La Fundación de Estudios de Economía Aplicada (Fedea), a través de un informe elaborado por su director ejecutivo, Ángel de la Fuente, se une a las preocupaciones expresadas por la AIReF respecto a la sostenibilidad financiera del sistema de pensiones en España.
Según el informe de Fedea, la Autoridad Fiscal concluye cautelosamente que el sistema de pensiones ha pasado su primer examen de manera ajustada. Aunque esto evita la necesidad de aplicar ajustes adicionales por ahora, no asegura la sostenibilidad del sistema, que evidencia signos claros de un estrés financiero creciente.
El 31 de marzo, la AIReF presentó sus estimaciones sobre el impacto de las recientes medidas de ingresos en el sistema de pensiones, así como su informe acerca de la posibilidad de activar la cláusula de salvaguarda. Esta disposición, en última instancia, podría implicar un aumento en las cotizaciones sociales para prevenir un aumento descontrolado del déficit en el sistema público de pensiones.
La normativa indica que la cláusula de salvaguarda se activa si el gasto neto proyectado en pensiones, descontando los ingresos adicionales derivados de la reforma, supera el 13,3% del PIB en promedio entre 2022 y 2050. En su informe del 31 de marzo, la AIReF estimó este porcentaje en 13,2% del PIB, situándolo justo por debajo del umbral establecido.
Así, la institución que preside Cristina Herrero avaló el cumplimiento de la regla de gasto, lo que evita una nueva subida de cotizaciones, pero también dejó claro que no se estaba produciendo una mejora de la sostenibilidad del sistema de pensiones.
FEDEA CRITICA QUE EL GOBIERNO HAYA ACTUADO COMO «JUEZ Y PARTE»

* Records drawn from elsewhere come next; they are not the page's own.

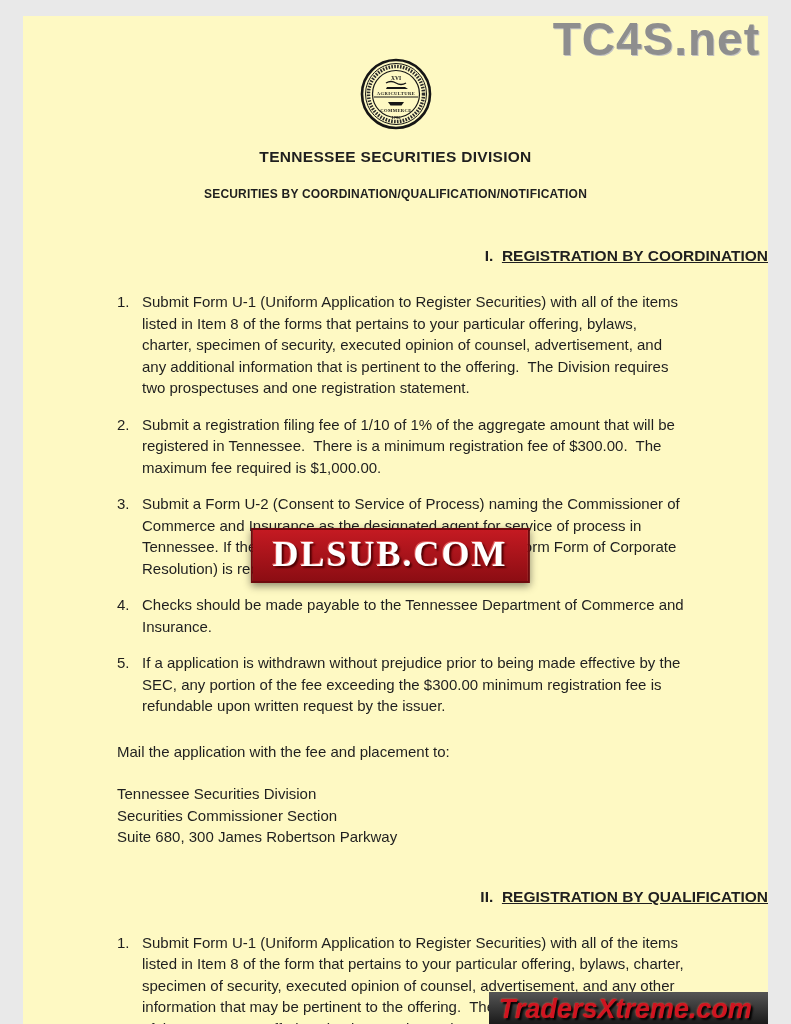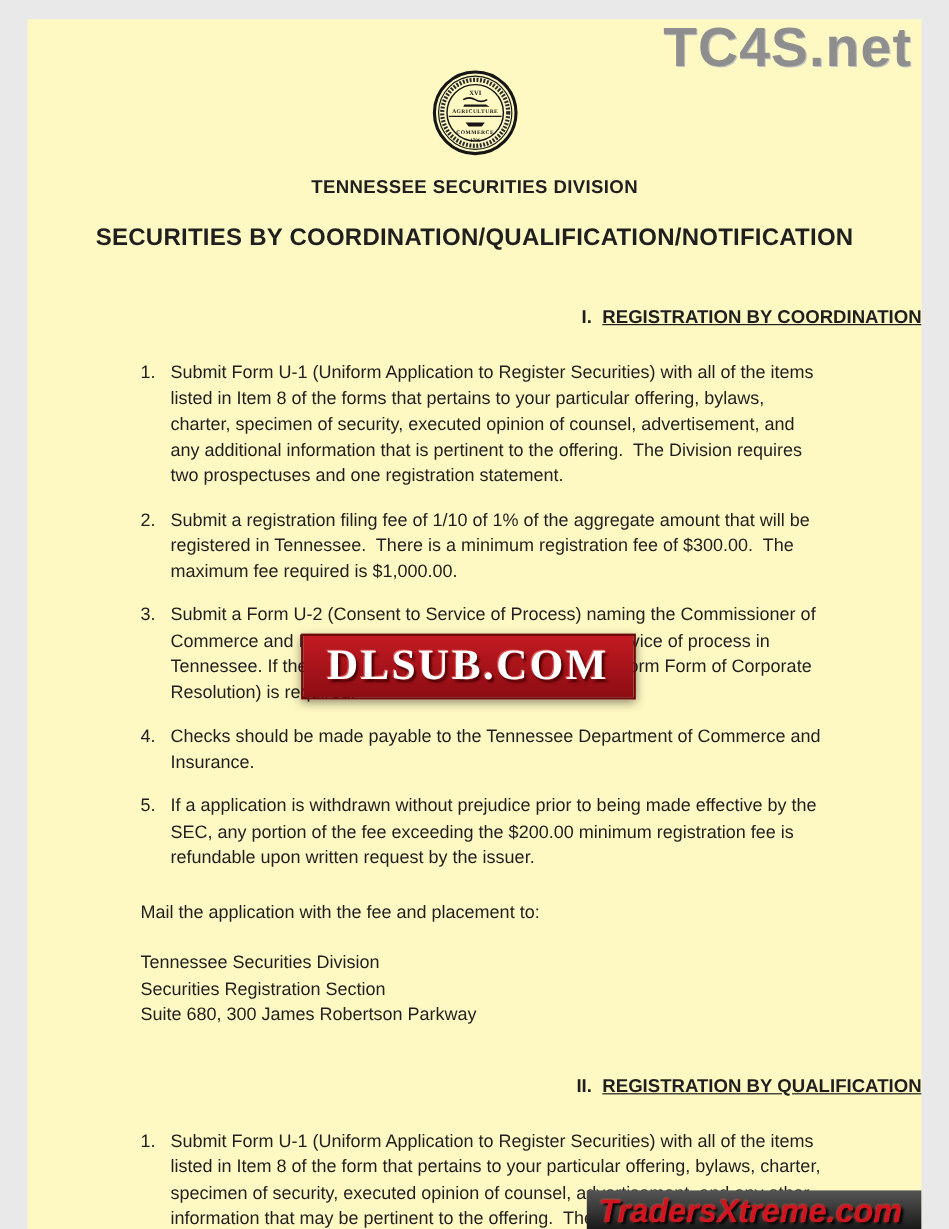"SECURITIES BY" .subtitle { font-size: 20px -> 12px }
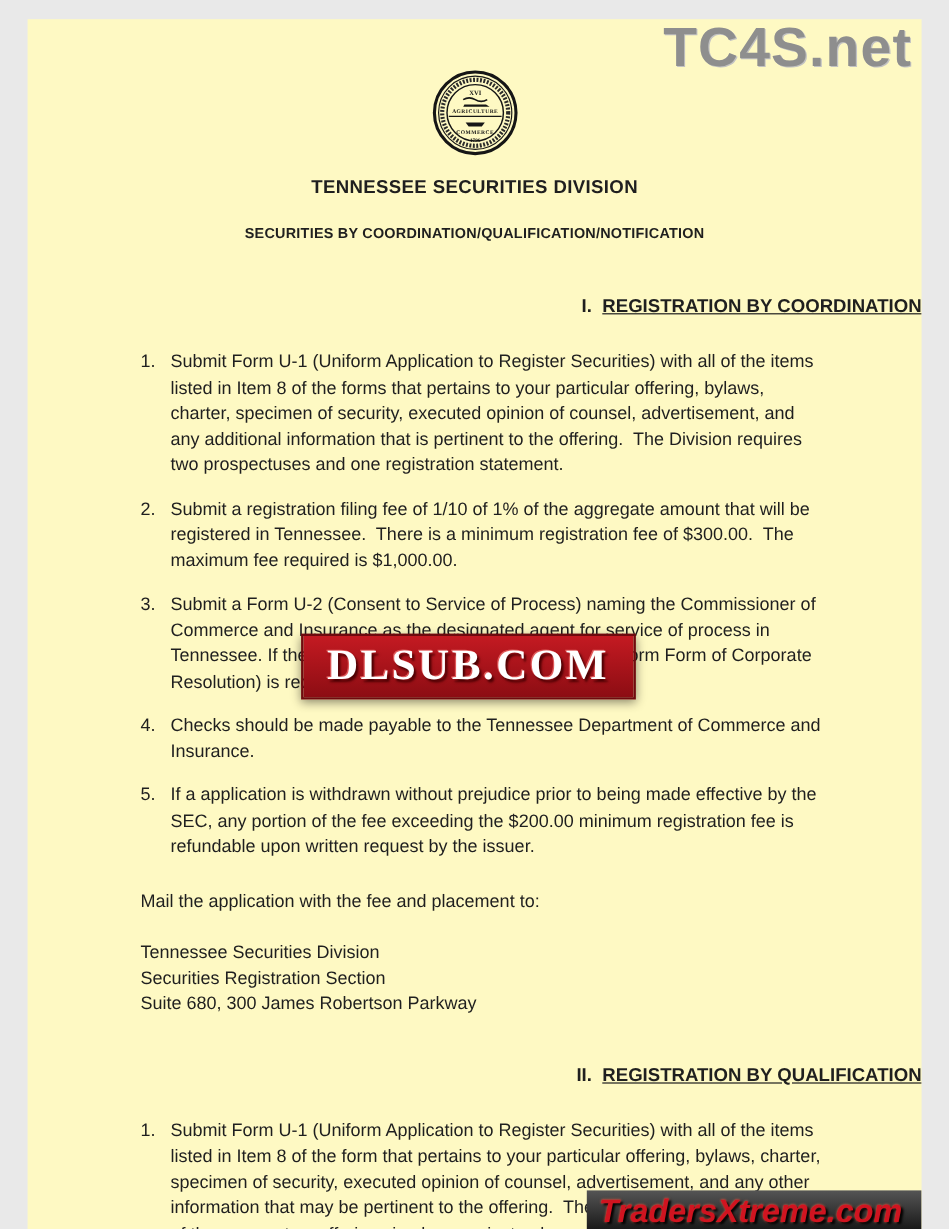"If a application is withdrawn" span.txt { text: $200.00 -> $300.00 }
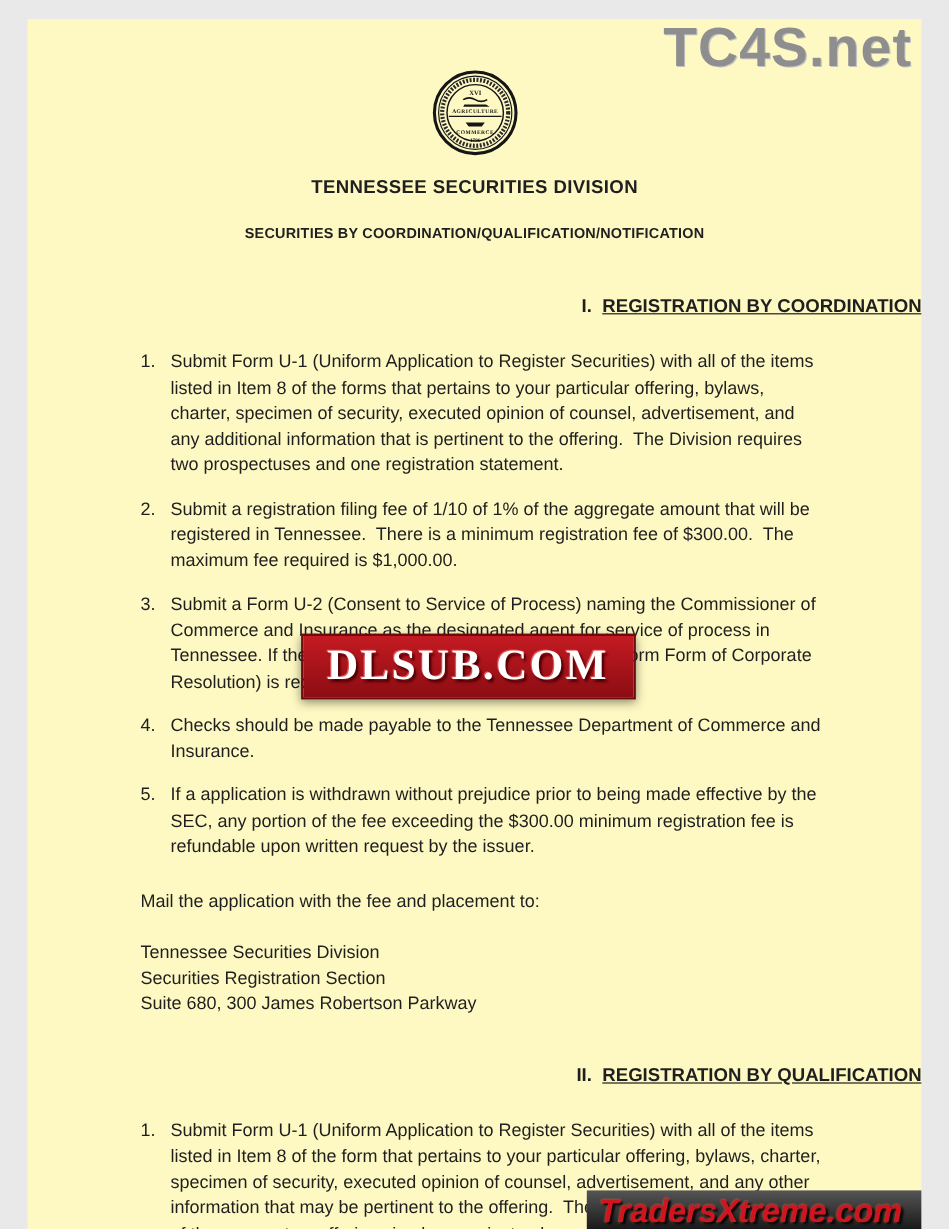"Securities Registration Section" div.addr-line { text: Registration -> Commissioner }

En el informe elaborado por Ángel de la Fuente, Fedea se suma a esta advertencia de la AIReF, al tiempo que plantea algunas objeciones a la forma en la que se ha aplicado la cláusula de cierre.
Así, Fedea critica que ésta se ha visto «muy condicionada» por un decreto dictado el pasado mes de febrero por el Gobierno en el que, «actuando como juez y parte», ha regulado algunos detalles «importantes» de los cálculos que debía tomar en cuenta la AIReF para su examen del sistema de pensiones.
En este sentido, Fedea denuncia que este decreto «abre la puerta a la inclusión indiscriminada de incrementos en las transferencias del Estado no destinadas a financiar pensiones no contributivas entre los ingresos adicionales atribuidos a la reforma».
«Esto puede desvirtuar la condición de sostenibilidad, porque permite reducir el gasto neto a base de contabilizar nuevos ingresos que realmente no son tales desde el punto de vista de las cuentas públicas consolidadas, desplazando artificialmente el déficit del sistema de pensiones a las cuentas de la Administración General del Estado», alerta Fedea.
De la Fuente señala además que el Decreto exige también una corrección al alza de las proyecciones de PIB del Informe de Envejecimiento desde 2024 en adelante «que podría ser excesivamente optimista», pues supone que la «considerable» diferencia registrada en 2023 entre el dato observado de PIB nominal y las proyecciones originales del Informe de Envejecimiento de 2024 de la misma variable (del 6%) se mantendrá invariable en el futuro.
Finalmente, expone Fedea, el examen realizado «parte de una condición de sostenibilidad incorrecta, formulada en términos del volumen de gasto en lugar del déficit del sistema. Ello hace posible, según el organismo, avanzar hacia el cumplimiento de la condición de sostenibilidad sin que esto implique necesariamente una mejora de la situación financiera del sistema.
«La omisión de los factores de ingreso puede generar así una especie de ilusión monetaria que lleva a sobrevalorar los efectos reales de la corrección del PIB exigida por el decreto», sostiene Fedea.
De la Fuente asegura que hay muchas formas posibles de verificar si se cumple o no la condición de sostenibilidad de la cláusula de salvaguaerda.
«Siguiendo el procedimiento establecido en un reciente decreto del Gobierno, la AIReF se ha visto empujada a elegir la única opción que lleva a un aprobado. Sin embargo, esta opción es también la menos creíble, porque incluye tres décimas de ingresos adicionales ligados a transferencias del Estado», denuncia Fedea, que añade que, si se excluyeran las transferencias, el sistema de pensiones suspendería el examen de la AIReF y sería necesario activar la cláusula semiautomática de ajuste para poner en marcha medidas de recorte de gasto o aumento de ingresos.